Look through the listing below and count the lines holding "Learn". Reply with the number alone.
(MATERIAL PROVIDED)
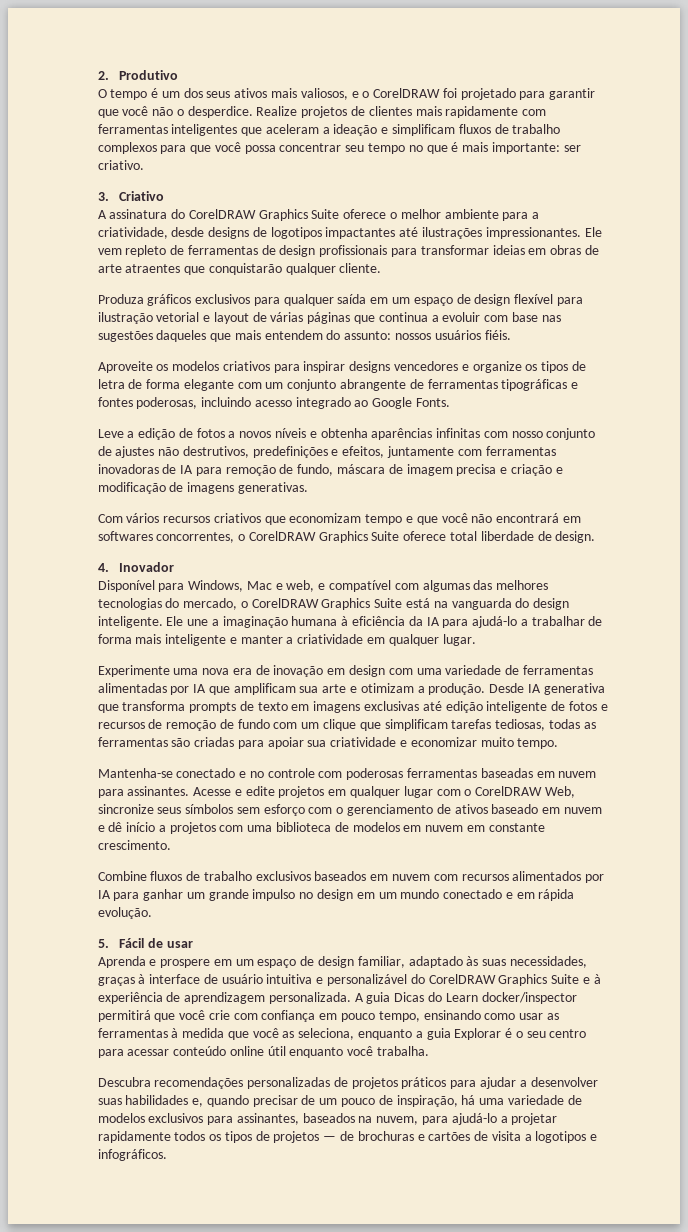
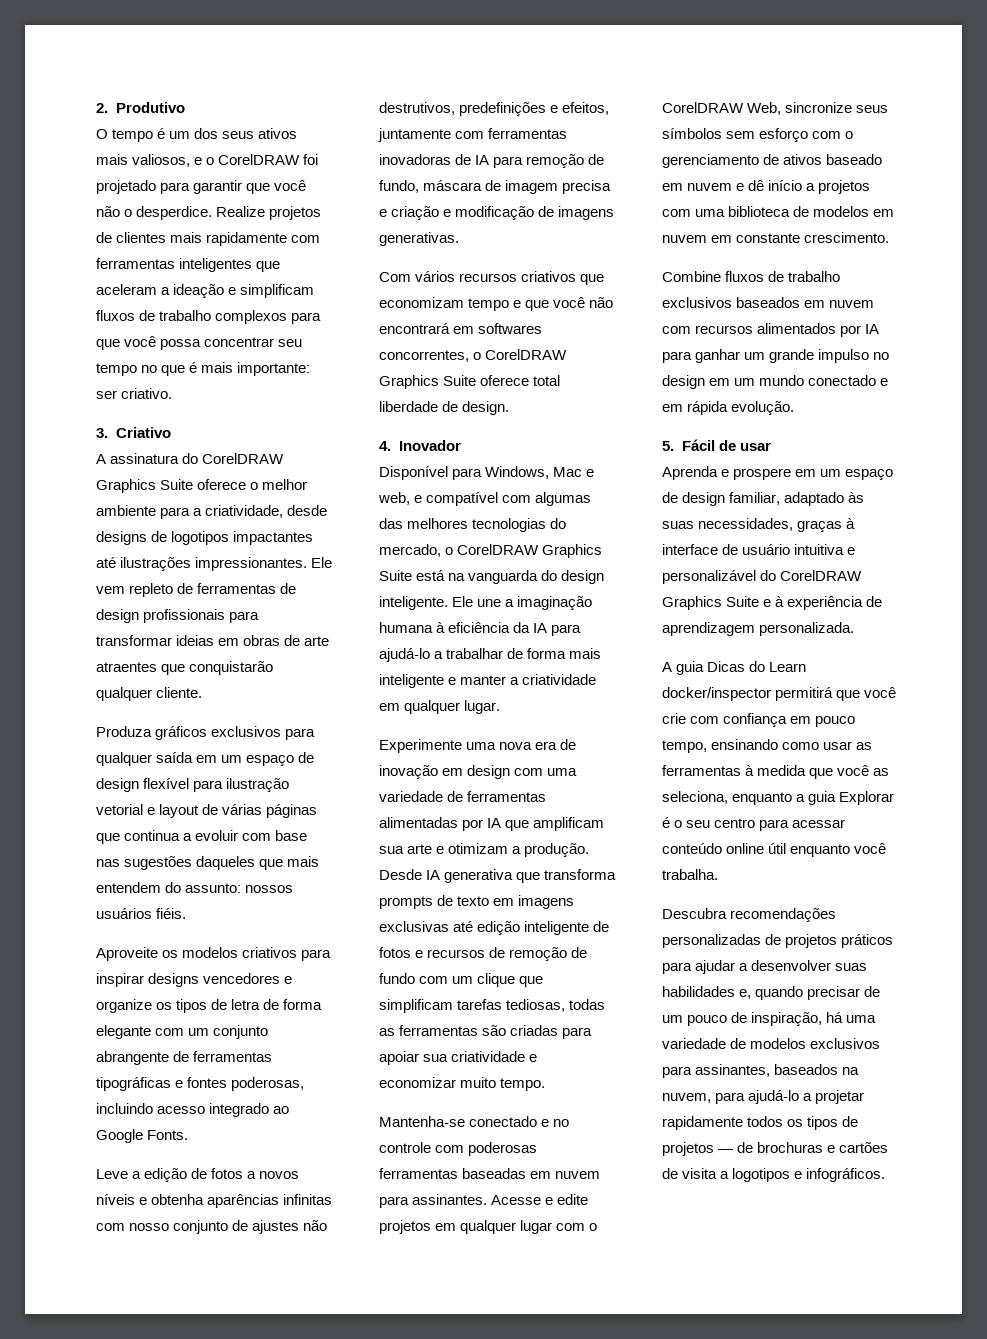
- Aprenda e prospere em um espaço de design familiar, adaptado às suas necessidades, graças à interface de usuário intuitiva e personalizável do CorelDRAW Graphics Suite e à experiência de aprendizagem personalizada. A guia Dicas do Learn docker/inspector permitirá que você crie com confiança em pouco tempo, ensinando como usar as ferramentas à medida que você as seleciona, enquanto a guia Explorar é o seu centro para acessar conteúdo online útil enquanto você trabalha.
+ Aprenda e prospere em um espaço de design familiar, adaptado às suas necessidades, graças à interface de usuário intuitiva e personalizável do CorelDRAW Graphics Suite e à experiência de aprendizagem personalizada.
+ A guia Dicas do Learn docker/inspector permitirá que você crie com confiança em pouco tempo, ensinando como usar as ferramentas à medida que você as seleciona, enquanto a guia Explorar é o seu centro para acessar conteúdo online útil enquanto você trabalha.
(End MATERIAL PROVIDED)
(MATERIAL PROVIDED)
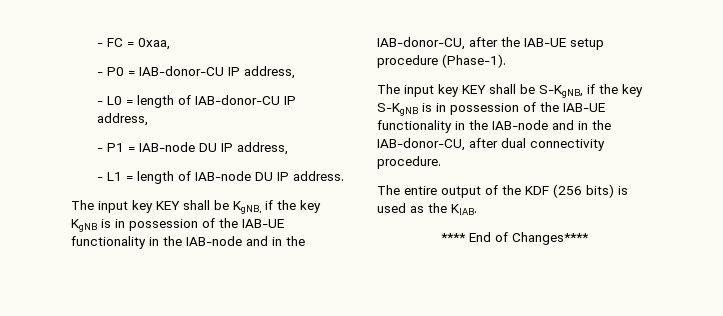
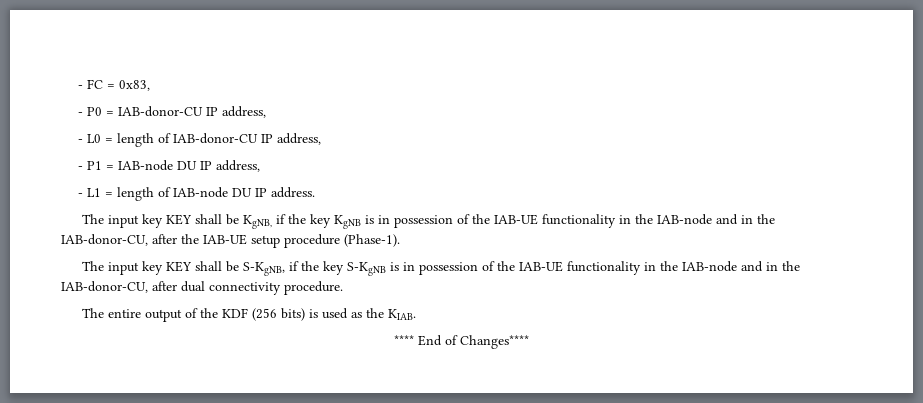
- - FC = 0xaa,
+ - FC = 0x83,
(End MATERIAL PROVIDED)
### WRITTEN REPLY
2